Sabia mais que o que recordava, claro, pois lhe fora contada toda a história. Quando tinha sete ou oito anos e pela primeira vez começou a perguntar-se quem na verdade seria essa pessoa chamada «Arha», fora ter com o seu guardião, o Vigilante Manane, e dissera:
— Conta-me como fui escolhida, Manane.
— Ora, já sabes tudo isso, pequenina.
E assim era. A sacerdotisa Thar, alta e de voz seca, contara-lhe até ela saber as palavras de cor. Recitou-as.
— Sim, eu sei. Ao morrer a Única Sacerdotisa dos Túmulos de Atuan, as cerimônias de enterro e purificação são completadas dentro do mês seguinte, segundo o calendário lunar. Depois disso, certas Sacerdotisas e Vigilantes do Lugar dos Túmulos são enviados através do deserto, pelas vilas e aldeias de Atuan a perguntar e procurar. Buscam a criança do sexo feminino que nasceu na noite em que morreu a Sacerdotisa. Quando encontram essa criança, esperam e observam. A criança tem de ser sã de corpo e de espírito e, ao crescer, não pode padecer de raquitismo, nem de bexigas, nem ter qualquer deformidade, nem vir a cegar. Se chegar sem mácula à idade de cinco anos, saber-se-á então que o corpo da criança é na verdade o novo corpo da Sacerdotisa que morreu. E a criança é dada a conhecer ao Rei-Deus em Áuabath, trazida aqui para o Templo que é dela e instruída durante um ano. E no fim desse ano é levada à Mansão do Trono e o seu nome é entregue de volta àqueles que são os seus Senhores, Aqueles-que-não-têm-Nome.
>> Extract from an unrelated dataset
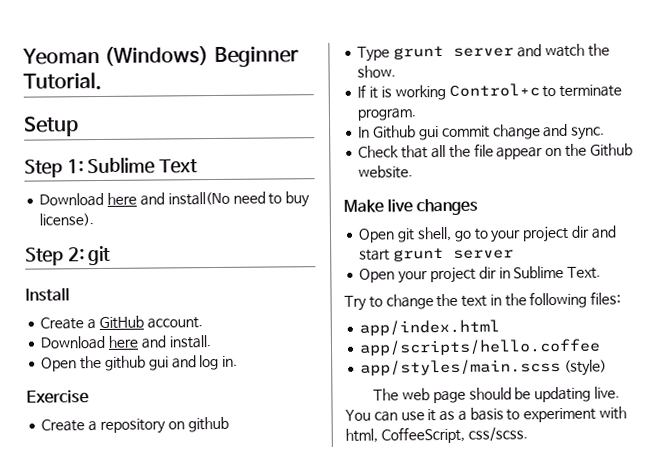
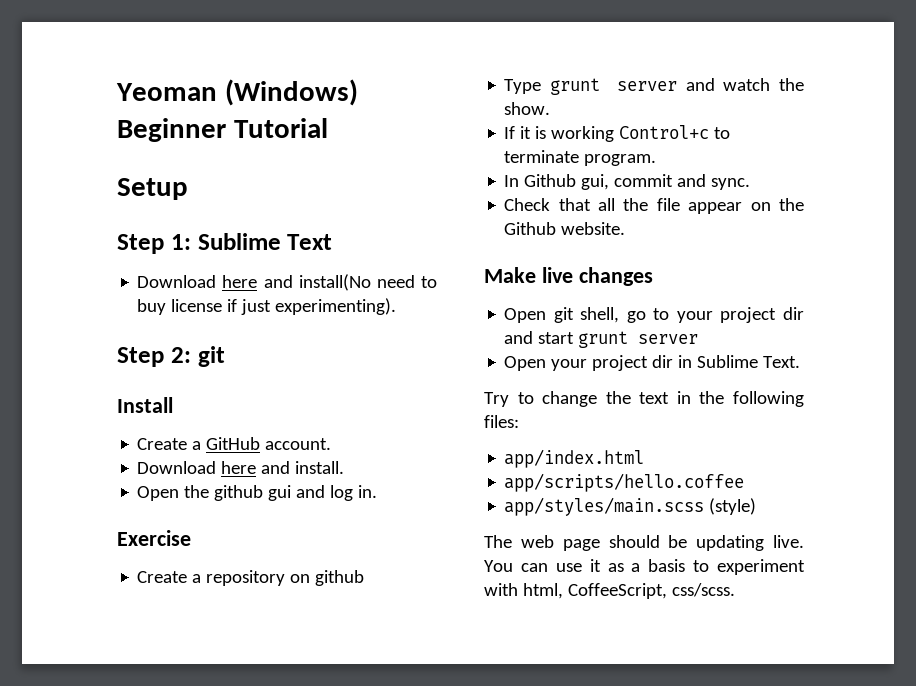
[23,71,102,91] Tutorial. -> [233,118,328,138] Tutorial
[39,213,95,227] license). -> [171,298,397,315] license if just experimenting).
[418,124,541,141] gui commit change -> [581,174,674,190] gui, commit

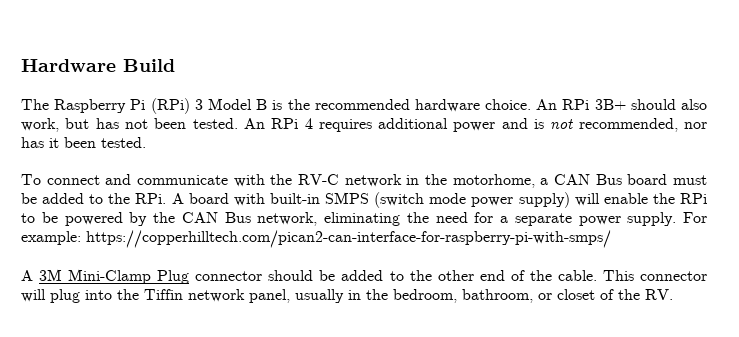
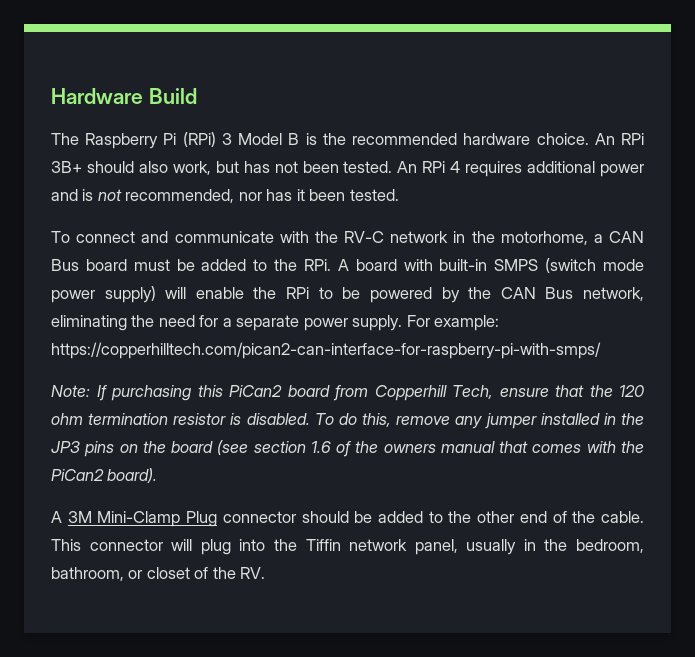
(611, 239) none -> [51,385,645,401] [51,413,644,429] [51,440,644,457] [51,468,158,483] // Note: If purchasing this PiCan2 board from Copperhill Tech, ensure that the 120 ohm termination resistor is disabled. To do this, remove any jumper installed in the JP3 pins on the board (see section 1.6 of the owners manual that comes with the PiCan2 board).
Pois ela é a que não tem nome, a Sacerdotisa Sempre Renascida.
Isto era, palavra por palavra, o que Thar lhe dissera e ela nunca se atrevera a pedir uma sílaba mais que fosse. A sacerdotisa magra não era cruel, mas era muito fria e vivia segundo uma lei férrea, de modo que Arha a temia. Mas não temia Manane, longe disso, e era capaz de lhe dar ordens.